Ich hab einen Stammbaum bei Myheritage (Gibts auch als App) angelegt und alle Verwandten eingetragen bzw. Einige per Mail eingeladen. Aber weiter als zu meinen Urgroßeltern bin ich nicht gekommen. :(

Man könnte dann noch zu allen lebenden Verwandten gehen und sie befragen, die Ältesten zuerst! Alles aufschreiben, jedes Kleinigkeit, jeden Namen, jeden Ort etc.Wenn alle befragt wurden dann in den Geburtsort der Verwandten fahren dort nach alten Kirchenbüchern fragen (bzw. dort beim Enwohnermeldeamt/Kirchengemeinde erst anrufen oder einen Brief hinschreiben.) und wieder alles Aufschreiben bzw. fotografieren. Eventuell ehemalige Nachbarn/Bekannte der Familie besuchen (Eine Freundin meiner Oma aus Kindheitstagen lebt in Berlin und ist schon 100! Solche Leute befragen, die erzählen meist sehr gern).

Eine Großtante von meinem Mann hatte das in Auftrag gegeben. Wo und bei wem weiß ich leider nicht, nur dass es Profis gibt die so etwas machen und es nicht ganz billig ist.

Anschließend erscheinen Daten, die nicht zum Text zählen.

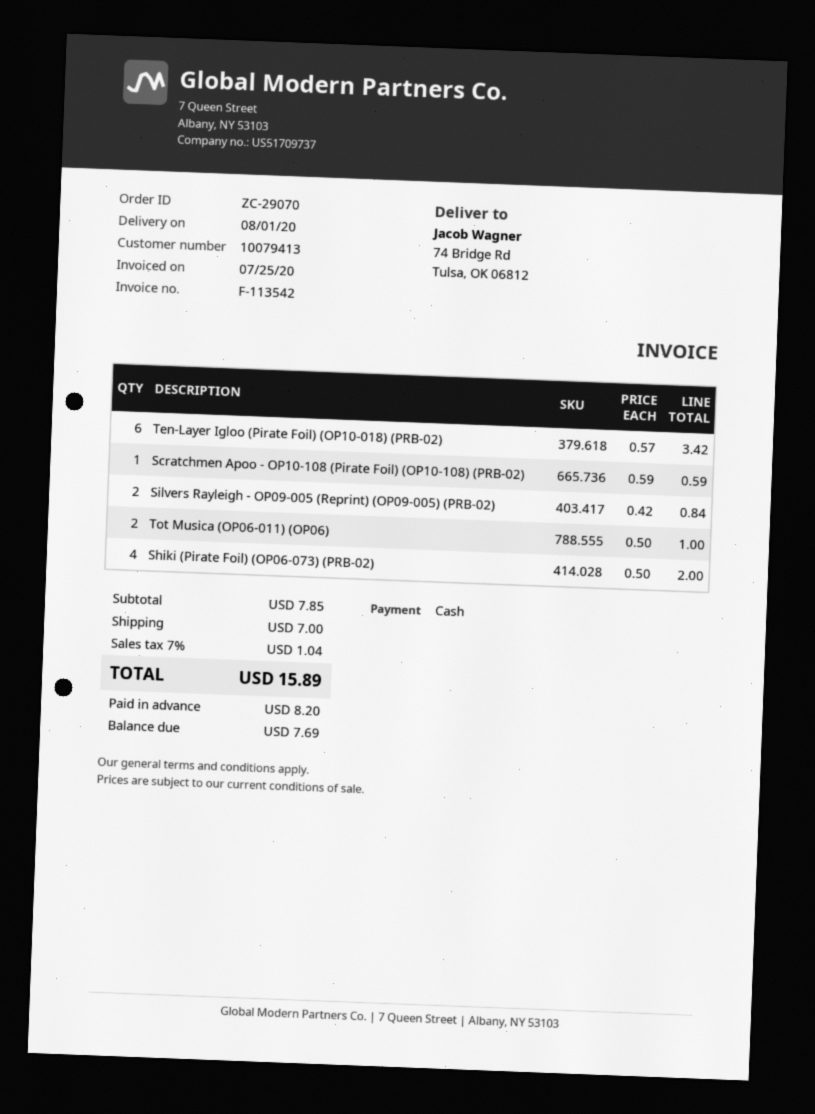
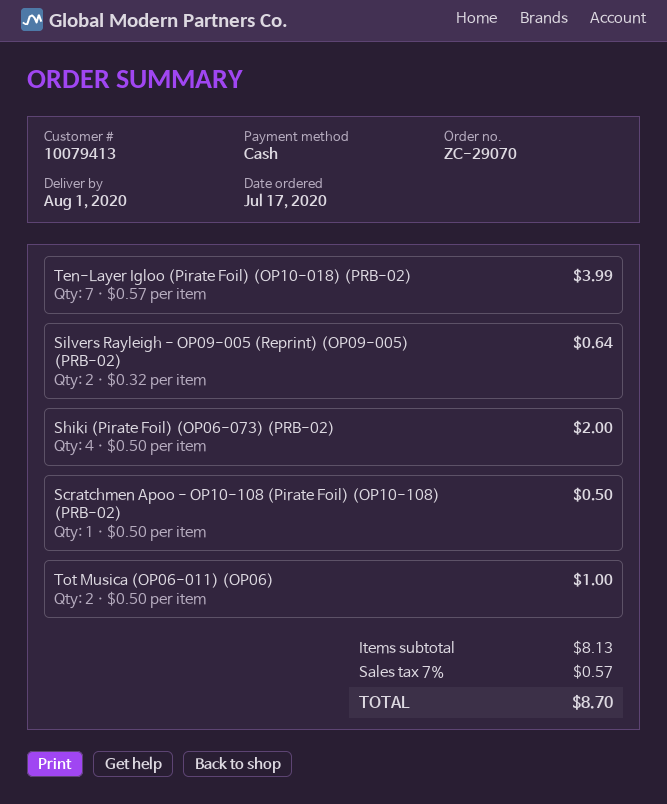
Ten-Layer Igloo (Pirate Foil) (OP10-018) (PRB-02): 6 x 0.57 = 3.42 -> 7 x 0.57 = 3.99
Scratchmen Apoo - OP10-108 (Pirate Foil) (OP10-108) (PRB-02): 1 x 0.59 = 0.59 -> 1 x 0.50 = 0.50
Silvers Rayleigh - OP09-005 (Reprint) (OP09-005) (PRB-02): 2 x 0.42 = 0.84 -> 2 x 0.32 = 0.64
subtotal: 7.85 -> 8.13
shipping: 7.00 -> none
tax: 7% = 1.04 -> 7% = 0.57
total: 15.89 -> 8.70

Interessant ist es allemal. War viel aus Kirchenbüchern und konnte bis 16.... ? verfolgt werden. Auch ein Stammbaum wurde erstellt. Für mich fraglich, da nur männliche Nachkommen in verfolgt werden. Die weiblichen Linien versanden.

Hab mal gegoogelt, da gibt es einige Adressen.

Ja, es mag oft schwer seine die Spuren deiner direkten Ahnen zu folgen, schau dich erstmal im Familienkreis nach einem Stammbaum sowie älteren Aufzeichnungen um.

Ich hatte das auch schon gemacht ich habe in rund einem Monat etwa 400 Jahre Familiengeschichte aufgerollt und habe z.B den Ursprung meines Nachnamens sowie eine Adlige Ader ausgegraben.